Фридьеш неописуемо радовался билету, и его отец, рыжий садовник, который в данный момент за пятьдесят пенгё в месяц был послушным слугой барона (смотри хрестоматию: «Сосед имеет послушных слуг и трудолюбивых рабочих»), пришел к моему отцу в рваном праздничном платье (смотри хрестоматию: «Зятья барона дают одежду бедным») и вежливо поблагодарил его за билет. Позже, уже во время обеда, явилась к нам мать Фридьеша и сказала:
— Я вас тоже очень благодарю от имени моего сына за билет. Ведь такие люди, как мы, вечно только работают, а на развлечения у нас никогда не хватает денег.

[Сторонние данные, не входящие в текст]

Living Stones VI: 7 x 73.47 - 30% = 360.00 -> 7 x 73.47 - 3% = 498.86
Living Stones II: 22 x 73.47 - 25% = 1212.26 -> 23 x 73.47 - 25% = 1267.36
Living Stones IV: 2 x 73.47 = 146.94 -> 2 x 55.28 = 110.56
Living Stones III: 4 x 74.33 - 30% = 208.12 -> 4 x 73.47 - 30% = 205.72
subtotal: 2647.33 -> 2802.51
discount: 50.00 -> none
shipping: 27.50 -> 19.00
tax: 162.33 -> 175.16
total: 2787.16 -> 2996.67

Мой отец вытер усы, на которых тускло поблескивала капелька супа, и ответил:
— Прилежание, добрая женщина, в конце концов всегда приносит плоды. (Смотри хрестоматию: «Прилежные рабочие зарабатывают много денег».)
После обеда принялись за мой туалет. Прежде всего меня, невзирая на утреннее купанье, еще раз посадили в ванну. Кэт, молодая и хорошенькая, с фанатическим усердием принялась за мытье моего пупка, спины, ушей и шеи. Она выдумывала страшные гигиенические сказки о запущенных ногтях, о злокачественных прыщиках, о нечистых ушах и о грязи в носу. Она могла целый день говорить о столбняке, роже и заражении крови, приводя лично ей известные случаи каждого заболевания.
Вот так сидел я в ванне, а склонность к эпикурейству, проявлявшаяся во мне с самого раннего детства в рамках приличного распутства, от бесконечного трения и невольной щекотки принимала уже мужские и даже неприличные формы. Каждый раз при подобном купанье я решал скрывать такие изменения тела. Но в определенный момент Кэт ставила меня в ванне на ноги и без всякой причины шлепала пониже спины, что было совершенно недостойно ни ее женственности, ни моей мужественности. «Du, Schweinskerl»[2], — говорила она мне в таких случаях, оглядывая мое тело с головы до ног, причем ее взгляд задерживался именно на том месте, где мужское неприличие было наиболее заметным.